▶ _The task_: Where an entry holds an image, leave the image out; otherwise reproduce the entry exactly.
++++
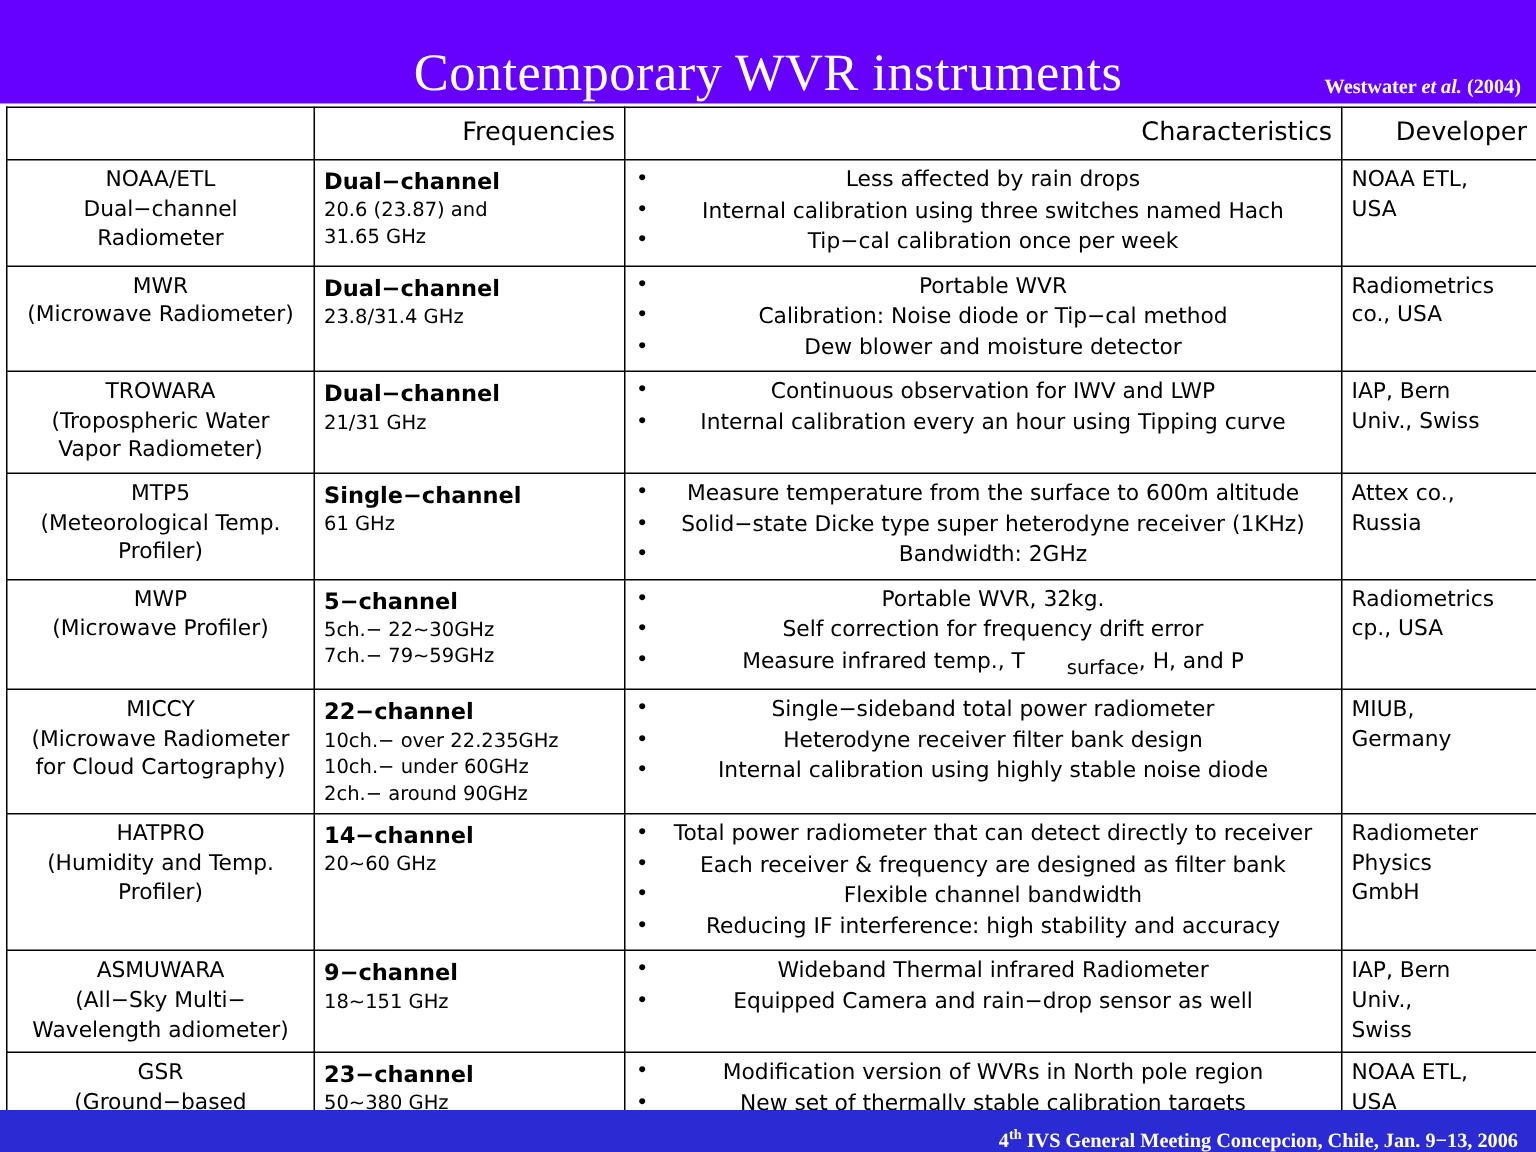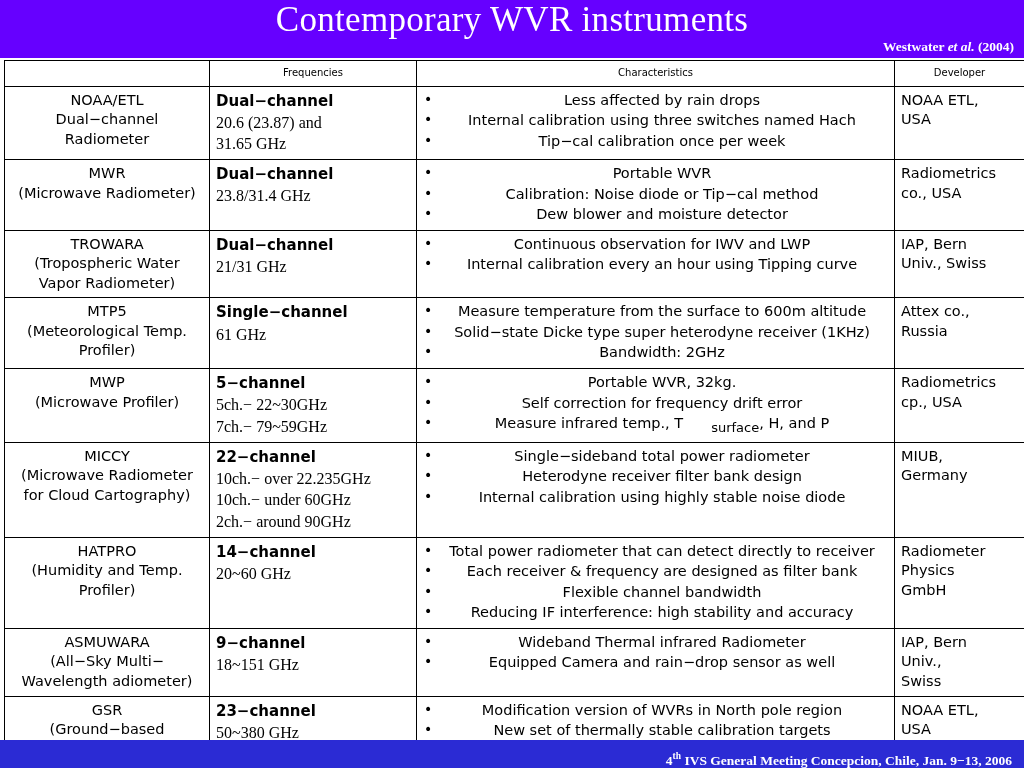--- a/index.html
+++ b/index.html
@@ -15,24 +15,24 @@
   }
   .slide {
     position: relative;
     width: 1024px;
     height: 768px;
     box-sizing: border-box;
   }
   
   .header {
     position: relative;
-    height: 58px;
+    height: 69px;
     background: #6600ff;
     display: flex;
-    align-items: flex-start;
+    align-items: flex-end;
     justify-content: center;
   }
   .header-title {
     color: #ffffff;
     font-family: "Liberation Serif", serif;
     font-size: 35px;
     font-weight: normal;
     letter-spacing: 0.3px;
     text-align: center;
   }
@@ -65,42 +65,41 @@
 
   table.wvr th, table.wvr td {
     border: 1.5px solid #000000;
     vertical-align: top;
     padding: 4px 6px;
     font-size: 14.5px;
     line-height: 1.35;
     color: #000000;
   }
   table.wvr thead th {
-    text-align: center;
+    text-align: right;
     font-weight: normal;
-    font-size: 10px;
+    font-size: 17px;
     padding: 5px 6px 6px;
     vertical-align: middle;
   }
   td.name {
     text-align: center;
     vertical-align: middle;
     font-size: 14.5px;
     line-height: 1.32;
   }
   td.freq .freq-head {
     font-weight: bold;
     font-size: 15px;
     display: block;
     margin-bottom: 1px;
   }
   td.freq .freq-line {
     display: block;
-    font-size: 16px;
-    font-family: Liberation Serif, serif;
+    font-size: 13px;
   }
   td.chars ul {
     margin: 0;
     padding: 0;
     list-style: none;
   }
   td.chars li {
     position: relative;
     padding-left: 13px;
     margin-bottom: 1px;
++++
▶ _The answer_:
--- a/index.html
+++ b/index.html
@@ -15,24 +15,24 @@
   }
   .slide {
     position: relative;
     width: 1024px;
     height: 768px;
     box-sizing: border-box;
   }
   
   .header {
     position: relative;
-    height: 58px;
+    height: 69px;
     background: #6600ff;
     display: flex;
-    align-items: flex-start;
+    align-items: flex-end;
     justify-content: center;
   }
   .header-title {
     color: #ffffff;
     font-family: "Liberation Serif", serif;
     font-size: 35px;
     font-weight: normal;
     letter-spacing: 0.3px;
     text-align: center;
   }
@@ -65,42 +65,41 @@
 
   table.wvr th, table.wvr td {
     border: 1.5px solid #000000;
     vertical-align: top;
     padding: 4px 6px;
     font-size: 14.5px;
     line-height: 1.35;
     color: #000000;
   }
   table.wvr thead th {
-    text-align: center;
+    text-align: right;
     font-weight: normal;
-    font-size: 10px;
+    font-size: 17px;
     padding: 5px 6px 6px;
     vertical-align: middle;
   }
   td.name {
     text-align: center;
     vertical-align: middle;
     font-size: 14.5px;
     line-height: 1.32;
   }
   td.freq .freq-head {
     font-weight: bold;
     font-size: 15px;
     display: block;
     margin-bottom: 1px;
   }
   td.freq .freq-line {
     display: block;
-    font-size: 16px;
-    font-family: Liberation Serif, serif;
+    font-size: 13px;
   }
   td.chars ul {
     margin: 0;
     padding: 0;
     list-style: none;
   }
   td.chars li {
     position: relative;
     padding-left: 13px;
     margin-bottom: 1px;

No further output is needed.